TASK TO COMPLETE:
Please return the records below exactly as they appear, leaving every picture out.
━━━━━ DATA FOR REVIEW
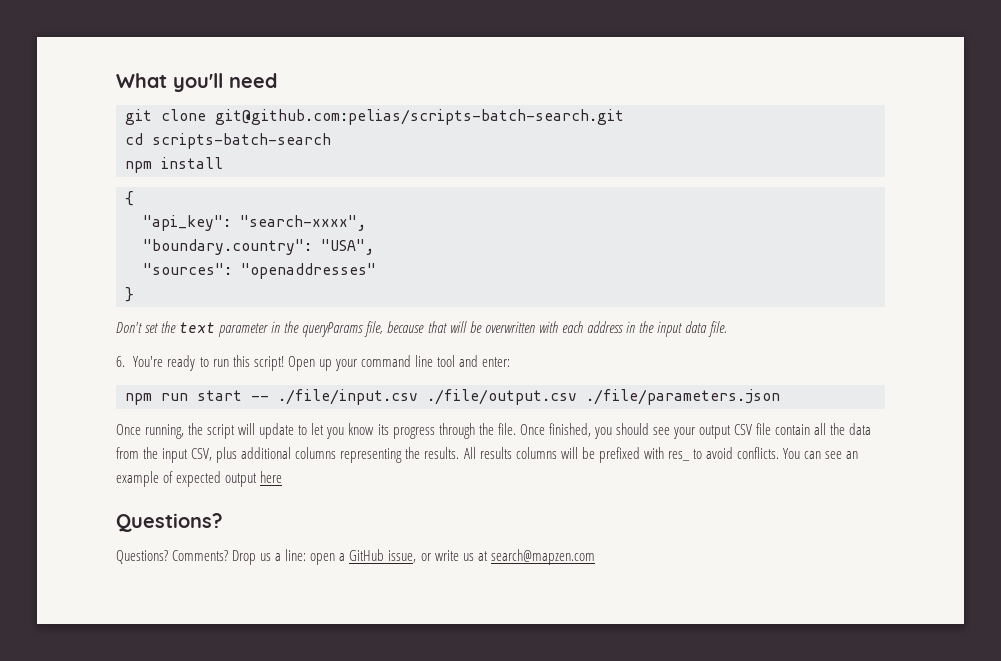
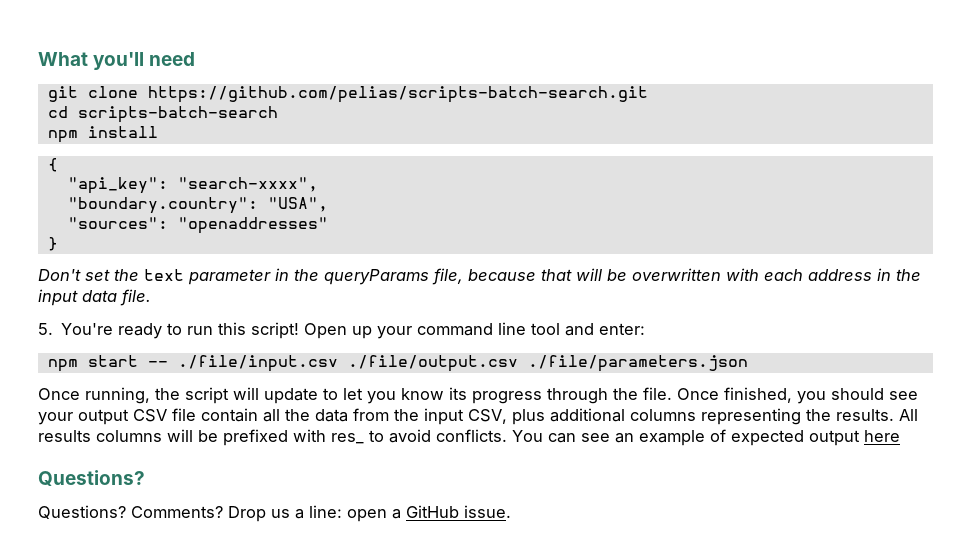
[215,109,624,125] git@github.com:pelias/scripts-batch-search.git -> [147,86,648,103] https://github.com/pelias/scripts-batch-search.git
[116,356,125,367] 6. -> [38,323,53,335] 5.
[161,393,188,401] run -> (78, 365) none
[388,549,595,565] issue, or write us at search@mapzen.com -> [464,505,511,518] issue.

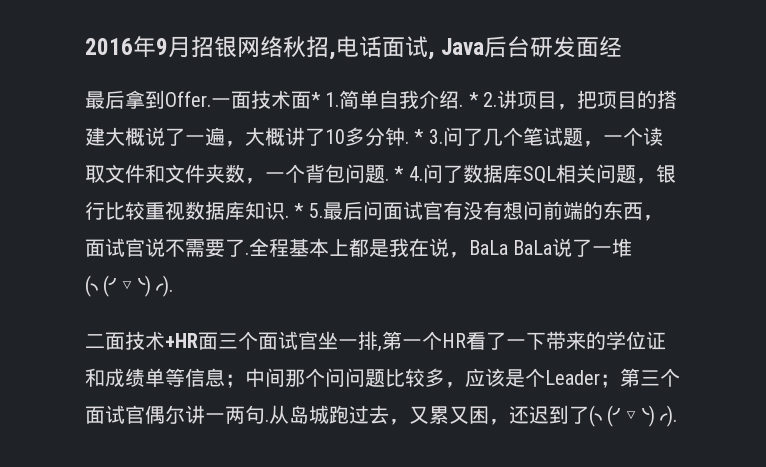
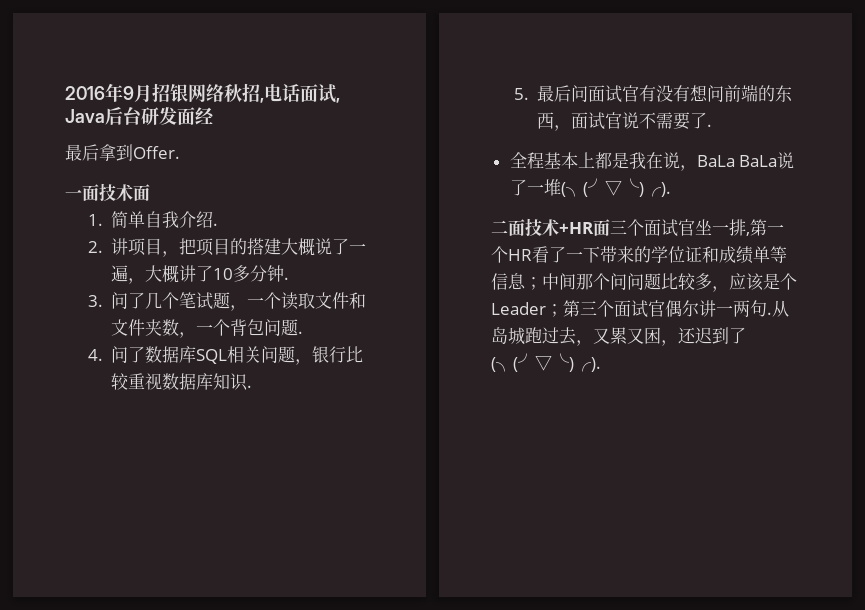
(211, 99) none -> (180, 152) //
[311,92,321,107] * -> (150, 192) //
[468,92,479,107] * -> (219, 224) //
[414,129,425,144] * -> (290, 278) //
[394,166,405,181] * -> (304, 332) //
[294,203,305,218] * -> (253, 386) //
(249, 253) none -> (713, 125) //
━━━━━━━━━━
THE COMPLETED TASK:
[215,109,624,125] git@github.com:pelias/scripts-batch-search.git -> [147,86,648,103] https://github.com/pelias/scripts-batch-search.git
[116,356,125,367] 6. -> [38,323,53,335] 5.
[161,393,188,401] run -> (78, 365) none
[388,549,595,565] issue, or write us at search@mapzen.com -> [464,505,511,518] issue.

(211, 99) none -> (180, 152) //
[311,92,321,107] * -> (150, 192) //
[468,92,479,107] * -> (219, 224) //
[414,129,425,144] * -> (290, 278) //
[394,166,405,181] * -> (304, 332) //
[294,203,305,218] * -> (253, 386) //
(249, 253) none -> (713, 125) //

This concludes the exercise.